[MATERIALS PROVIDED — start]
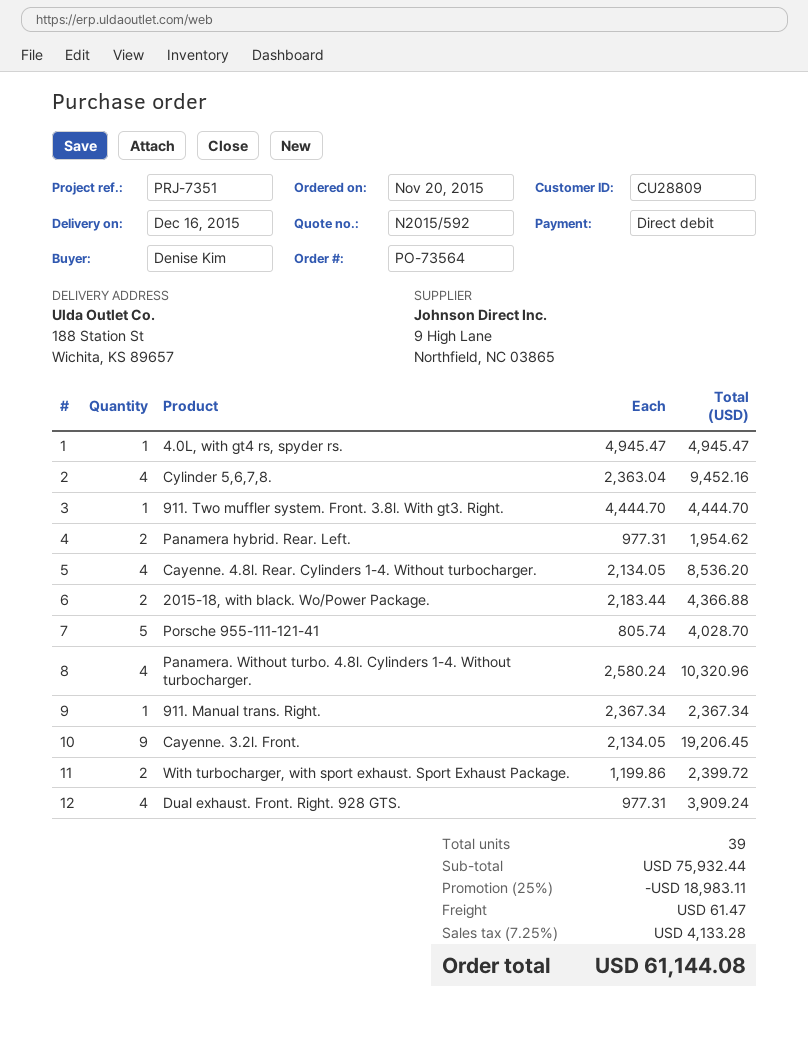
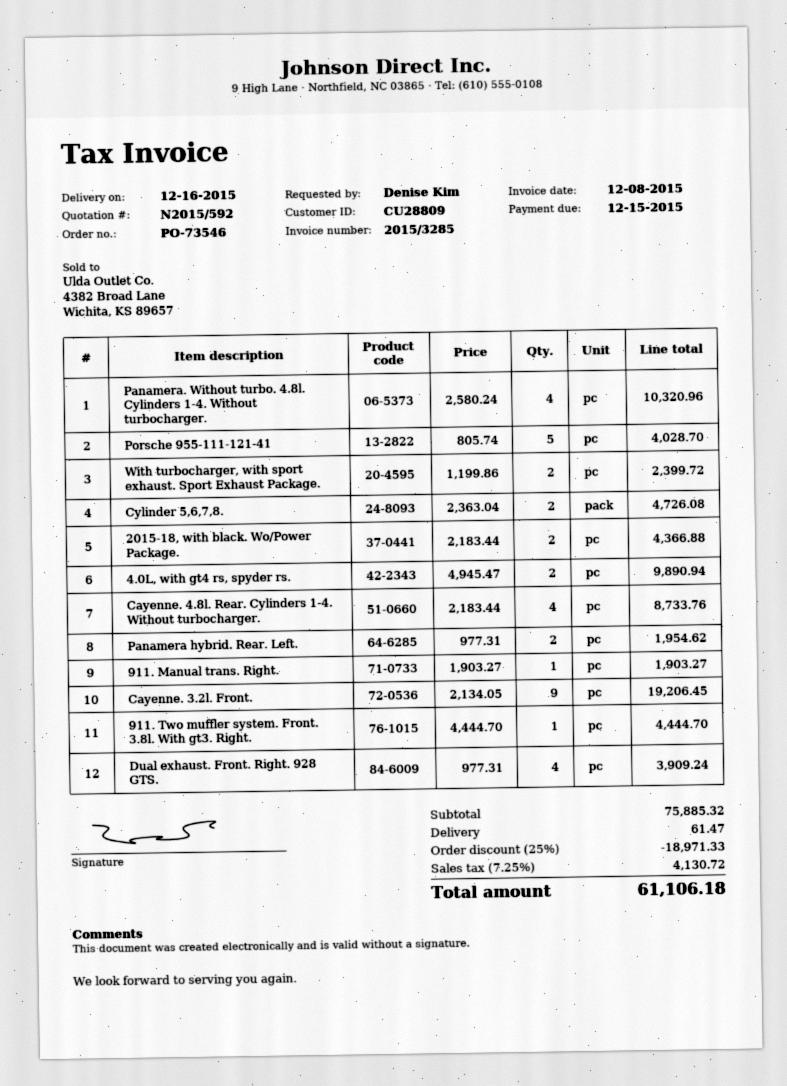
order number: PO-73564 -> PO-73546
4.0L, with gt4 rs, spyder rs.: 1 x 4945.47 = 4945.47 -> 2 x 4945.47 = 9890.94
Cylinder 5,6,7,8.: 4 x 2363.04 = 9452.16 -> 2 x 2363.04 = 4726.08
Cayenne. 4.8l. Rear. Cylinders 1-4. Without turbocharger.: 4 x 2134.05 = 8536.20 -> 4 x 2183.44 = 8733.76
911. Manual trans. Right.: 1 x 2367.34 = 2367.34 -> 1 x 1903.27 = 1903.27
subtotal: 75932.44 -> 75885.32
discount: 25% = 18983.11 -> 25% = 18971.33
tax: 7.25% = 4133.28 -> 7.25% = 4130.72
total: 61144.08 -> 61106.18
[MATERIALS PROVIDED — finish]
EXERCISE INSTRUCTIONS:
The line containing "discount: 25% = 18983.11 -> 25% = 18971.33" opens the range, and the last line of the entries closes it; copy that range exactly.

EXERCISE SOLUTION:
discount: 25% = 18983.11 -> 25% = 18971.33
tax: 7.25% = 4133.28 -> 7.25% = 4130.72
total: 61144.08 -> 61106.18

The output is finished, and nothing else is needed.